● What is expected:
Look through the lines below for the word "content", and copy every line that has it.

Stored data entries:
===============

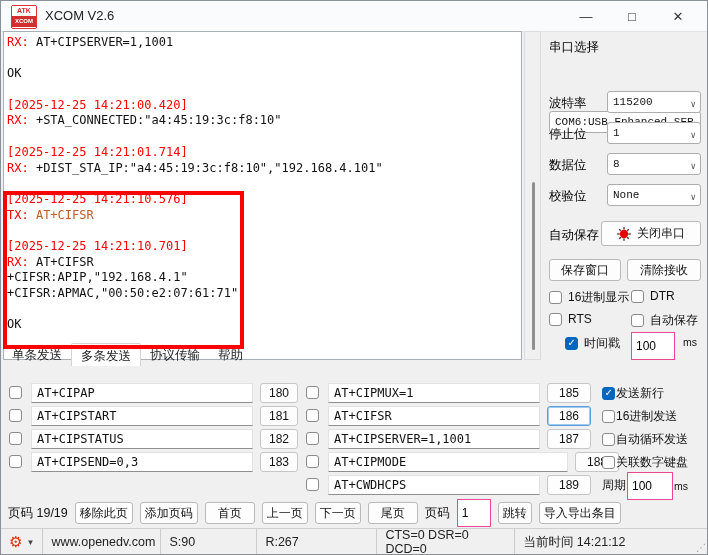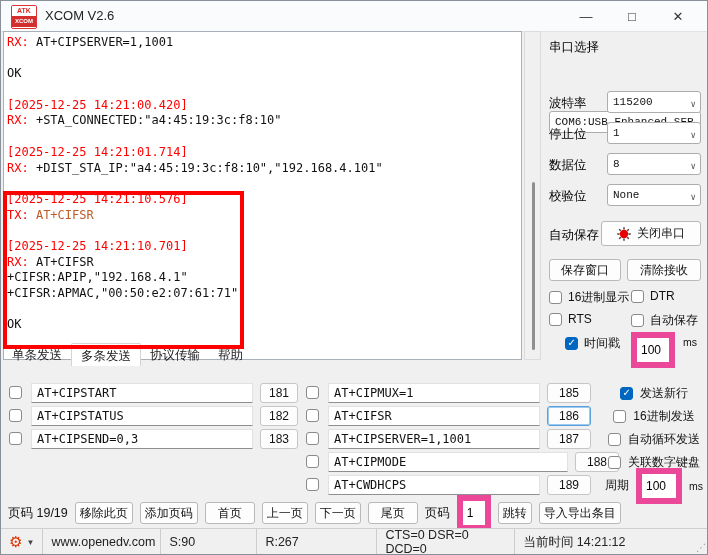--- a/index.html
+++ b/index.html
@@ -37,7 +37,7 @@
   .cb.on{background:#0067c0;border-color:#0067c0;}
   .cb.on:after{content:"✓";position:absolute;left:1.5px;top:-1.5px;color:#fff;font-size:10px;}
   .cbrow{position:absolute;display:flex;align-items:center;gap:6px;font-size:12px;}
-  .numin{box-sizing:border-box;height:36px;background:#fff;border:6px solid #ec4899;font-size:12px;padding:0 4px;
+  .numin{box-sizing:border-box;height:28px;background:#fff;border:1px solid #ec4899;font-size:12px;padding:0 4px;
     font-family:"Liberation Sans",sans-serif;}
   
   .tabbar{position:absolute;left:2px;top:344px;height:20px;display:flex;font-size:12.5px;justify-content:space-between;}

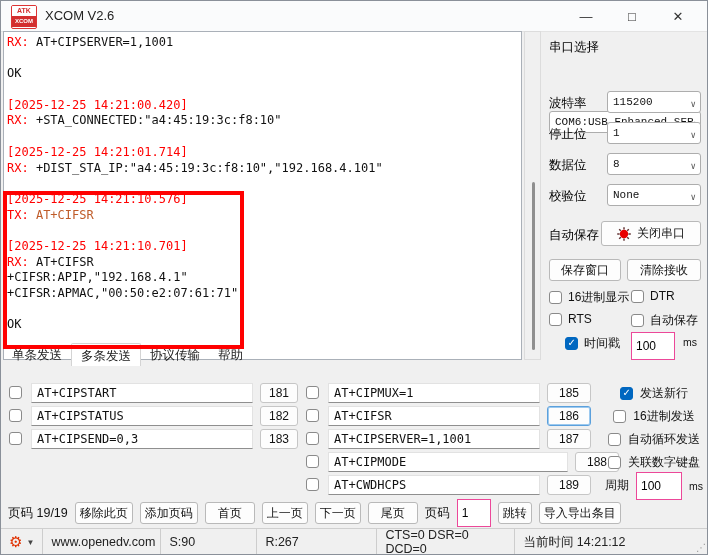--- a/index.html
+++ b/index.html
@@ -173,6 +173,11 @@
     <div class="sendcol" id="colLeft" style="left:8px;">
         <div class="sendrow">
           <div class="cb"></div>
+          <div class="cmdfield" style="width: 222px;">AT+CIPAP</div>
+          <div class="numbtn" style="width: 38px;">180</div>
+        </div>
+        <div class="sendrow">
+          <div class="cb"></div>
           <div class="cmdfield" style="width: 222px;">AT+CIPSTART</div>
           <div class="numbtn" style="width: 38px;">181</div>
         </div>

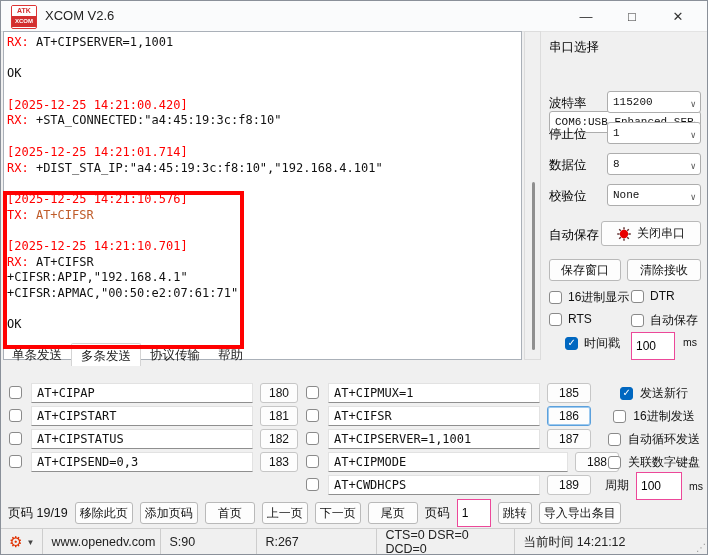--- a/index.html
+++ b/index.html
@@ -55,7 +55,7 @@
     display:flex;align-items:center;justify-content:center;font-size:12px;margin-left:7px;}
   .numbtn.focus{border:1px solid #5ba0dc;box-shadow:0 0 0 1px #9cc9ef inset;}
   .optcol{position:absolute;left:601px;top:3px;width:104px;font-size:12px;}
-  .optrow{display:flex;align-items:center;gap:7px;height:23px;justify-content:center;}
+  .optrow{display:flex;align-items:center;gap:1px;height:23px;}
   
   .pagebar{position:absolute;left:0;top:499px;width:708px;height:26px;display:flex;align-items:center;
     padding-left:7px;box-sizing:border-box;gap:7px;font-size:12.5px;}

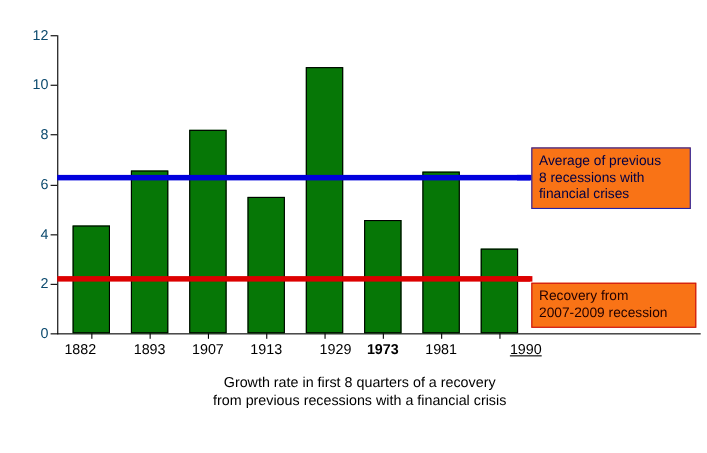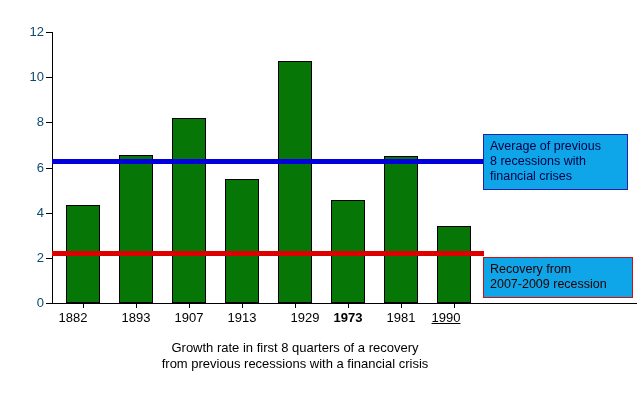--- a/index.html
+++ b/index.html
@@ -100,7 +100,7 @@
   .callout {
     position: absolute;
     box-sizing: border-box;
-    background: #0ea5e9;
+    background: #f97316;
     padding: 4px 6px 5px 6px;
     font-size: 12.5px;
     line-height: 15px;

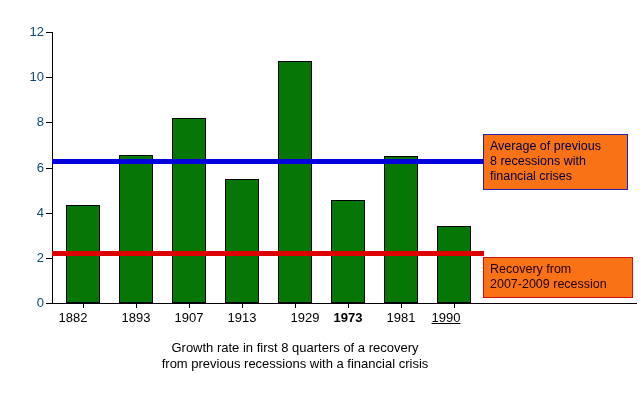--- a/index.html
+++ b/index.html
@@ -193,7 +193,7 @@
       <div class="x-tick-label" style="left: 375px; width: 52px;">1981</div>
       <div class="bar" title="1990: 3.4" style="left: 437px; width: 34px; top: 226.217px; height: 76.7833px; background: rgb(6, 119, 6);"></div>
       <div class="x-tick" style="left: 454px;"></div>
-      <div class="x-tick-label" style="left: 420px; width: 52px; text-decoration: underline;">1990</div>
+      <div class="x-tick-label" style="left: 452px; width: 52px; text-decoration: underline;">1990</div>
       <div class="ref-line blue" style="left: 52px; width: 430px; top: 158.725px; background: rgb(0, 0, 221);"></div>
       <div class="ref-line red" style="left: 52px; width: 430px; top: 251.317px; background: rgb(221, 0, 0);"></div>
     </div>

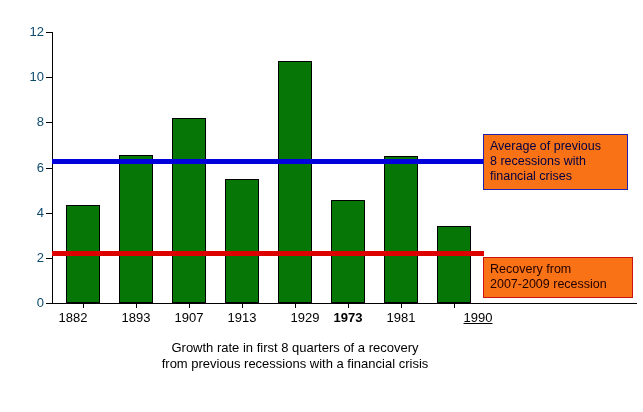--- a/index.html
+++ b/index.html
@@ -131,6 +131,7 @@
     font-size: 13px;
     line-height: 15.5px;
     color: #000000;
+    padding-left: 32px;
   }
   .caption-line { display: block; }
 </style>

===============

● Exercise response:
   .cb.on:after{content:"✓";position:absolute;left:1.5px;top:-1.5px;color:#fff;font-size:10px;}
   .tabbar{position:absolute;left:2px;top:344px;height:20px;display:flex;font-size:12.5px;justify-content:space-between;}
     display:flex;align-items:center;justify-content:center;font-size:12px;margin-left:7px;}
-  .optrow{display:flex;align-items:center;gap:7px;height:23px;justify-content:center;}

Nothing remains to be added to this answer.